American actress (born 1982)

Sarah Marie Glendening (born September 20, 1982) is an American former actress. In 2009, she joined the cast of the CBS soap opera As the World Turns, where she became the fifth actress to portray Lucy Montgomery. She played the role until the show's cancellation in September 2010. In the following month, she joined All My Children and became the second actress to portray Marissa Tasker.

==Theater==
Glendening participated in multiple productions during her time at Carnegie Mellon including Wild Party with classmate Megan Hilty, Me and My Girl, Hello, Dolly!, and The Music Man (which was featured in the film Pittsburgh).

In 2005, Glendening made her Broadway debut in Good Vibrations, as part of the Ensemble and as understudy for the role of "Caroline", alongside future-husband Brandon Wardell who played the lead "Dave".

In July 2007, Glendening played the lead "Susan" in tick, tick...BOOM at the Adirondack Theatre Festival in Glens Falls, NY. The show was so well received that an additional performance was added, a first in the company's thirteen-year history.

In the spring of 2008, Glendening starred as "Diana" in the world premiere of the stage production of Mask, adapted from the film of the same name, at Pasadena Playhouse in Pasadena, CA.

During the summer of 2008, Glendening performed with Joe Iconis and The Black Suits alongside Krysta Rodriguez during The Summer Play Festival in New York City.

From April 13 to May 23, 2010, Glendening appeared on stage as "Molly" in the world premiere of Nightmare Alley, adapted from the William Lindsay Gresham's book of the same name, at Geffen Playhouse in Los Angeles.

From October 29 to November 4, 2010, Glendening participated in the stage workshop production of Loveless, Texas with Boomerang Theatre Company at Peter Jay Sharp Theater in New York City.

In the fall of 2012, Glendening and husband Brandon served as production managers on Delusion: The Blood Rite, an interactive haunted play in Los Angeles, created by Hollywood stuntman Jon Braver and produced by Neil Patrick Harris.

During the fall 2013, Sarah and Brandon produced the third installment of Jon Braver's Haunted Play, Delusion: The Masque of Mortality.

In December 2013, Glendening performed in the Open Fist Theatre Company production of BOTH: A Hard Day's Silent Night, a Beatles Nativity in Los Angeles.

Glendening has also participated in Neil Patrick Harris's interactive theater experience Accomplice: The Show in Los Angeles and New York City, which describes itself as "Part Game.
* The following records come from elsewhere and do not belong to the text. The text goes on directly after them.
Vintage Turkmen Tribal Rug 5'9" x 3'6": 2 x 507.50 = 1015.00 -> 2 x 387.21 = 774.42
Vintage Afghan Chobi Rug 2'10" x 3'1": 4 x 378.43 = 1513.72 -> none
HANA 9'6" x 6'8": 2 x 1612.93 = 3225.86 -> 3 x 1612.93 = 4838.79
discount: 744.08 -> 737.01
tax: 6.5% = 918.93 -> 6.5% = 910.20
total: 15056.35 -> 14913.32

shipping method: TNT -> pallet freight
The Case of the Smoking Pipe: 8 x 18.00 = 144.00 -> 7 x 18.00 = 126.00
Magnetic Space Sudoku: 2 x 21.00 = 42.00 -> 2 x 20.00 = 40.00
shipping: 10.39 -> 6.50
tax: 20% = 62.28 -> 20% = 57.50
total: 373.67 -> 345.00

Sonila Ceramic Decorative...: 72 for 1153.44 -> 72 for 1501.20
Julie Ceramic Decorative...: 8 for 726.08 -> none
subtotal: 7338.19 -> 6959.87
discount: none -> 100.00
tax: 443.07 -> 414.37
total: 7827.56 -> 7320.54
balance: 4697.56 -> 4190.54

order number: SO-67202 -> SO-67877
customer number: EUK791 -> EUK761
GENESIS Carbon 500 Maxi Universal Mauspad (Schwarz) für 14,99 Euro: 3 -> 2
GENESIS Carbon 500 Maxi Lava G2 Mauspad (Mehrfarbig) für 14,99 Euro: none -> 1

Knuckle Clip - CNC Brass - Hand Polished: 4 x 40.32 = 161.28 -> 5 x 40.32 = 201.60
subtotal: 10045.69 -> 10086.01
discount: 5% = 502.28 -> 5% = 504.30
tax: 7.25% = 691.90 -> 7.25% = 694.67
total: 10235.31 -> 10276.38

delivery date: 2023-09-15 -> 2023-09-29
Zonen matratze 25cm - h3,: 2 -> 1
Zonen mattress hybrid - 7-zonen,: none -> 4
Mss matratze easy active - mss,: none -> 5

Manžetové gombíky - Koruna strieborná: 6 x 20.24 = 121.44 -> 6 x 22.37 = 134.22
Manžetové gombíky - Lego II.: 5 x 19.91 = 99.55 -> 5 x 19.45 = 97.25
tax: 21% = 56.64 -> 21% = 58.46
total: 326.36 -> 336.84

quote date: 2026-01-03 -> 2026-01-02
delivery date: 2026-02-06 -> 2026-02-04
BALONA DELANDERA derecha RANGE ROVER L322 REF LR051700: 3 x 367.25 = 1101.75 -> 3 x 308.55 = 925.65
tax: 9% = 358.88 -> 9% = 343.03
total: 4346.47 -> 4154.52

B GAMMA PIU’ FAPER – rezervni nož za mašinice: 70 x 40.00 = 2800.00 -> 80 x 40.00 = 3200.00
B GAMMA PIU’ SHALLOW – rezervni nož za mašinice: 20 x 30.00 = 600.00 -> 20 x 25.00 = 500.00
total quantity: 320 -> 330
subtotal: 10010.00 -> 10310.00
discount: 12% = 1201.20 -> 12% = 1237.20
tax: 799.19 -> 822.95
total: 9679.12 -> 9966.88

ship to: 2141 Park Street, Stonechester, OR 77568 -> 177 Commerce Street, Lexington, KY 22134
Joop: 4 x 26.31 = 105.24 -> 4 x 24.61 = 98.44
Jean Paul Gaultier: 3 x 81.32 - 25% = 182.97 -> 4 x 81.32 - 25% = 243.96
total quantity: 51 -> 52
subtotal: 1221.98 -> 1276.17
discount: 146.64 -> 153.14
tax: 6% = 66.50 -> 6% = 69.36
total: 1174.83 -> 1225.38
Part Theater. Part Tour. All Fun."

In 2014, Sarah and Brandon produced the fourth iteration of Delusion: Lies Within.

==Television==
Glendening started her Daytime career with a guest role on Guiding Light. She later joined CBS' As the World Turns as the fifth actress to portray Lucy Montgomery, replacing Spencer Grammer. She appeared on a recurring basis, visiting the show from December 24, 2008 to January 7, 2009, she then returned again from February 26, 2009 to May 13, 2009. She would return again in July for another short stay due to the cancellation of the series, when she returned from July 22, 2010 to August 13, 2010.

Glendening was scheduled to appear in the Lifetime US TV remake of the British series, Mistresses. The series was to star actress Holly Marie Combs, Cory Monteith, Brooke Burns, and Rochelle Aytes. Lifetime passed on the pilot, in favor of Drop Dead Diva. ABC later announced that they planned to shoot their own pilot, starring Combs' Charmed co-star, Alyssa Milano which went on to premiere in 2013.

Following the cancellation of As the World Turns, it was announced in October that she would replace Brittany Allen in her role of Marissa Tasker, ex-wife of JR Chandler and long-lost twin sister of deceased Babe Carey. Glendening first appeared on air on December 27, 2010. She remained with the series until its finale in September 2011. Glendening's character Marissa was involved in a same-sex relationship with popular character Bianca Montgomery, garnering a large fan following who named the couple "Minx".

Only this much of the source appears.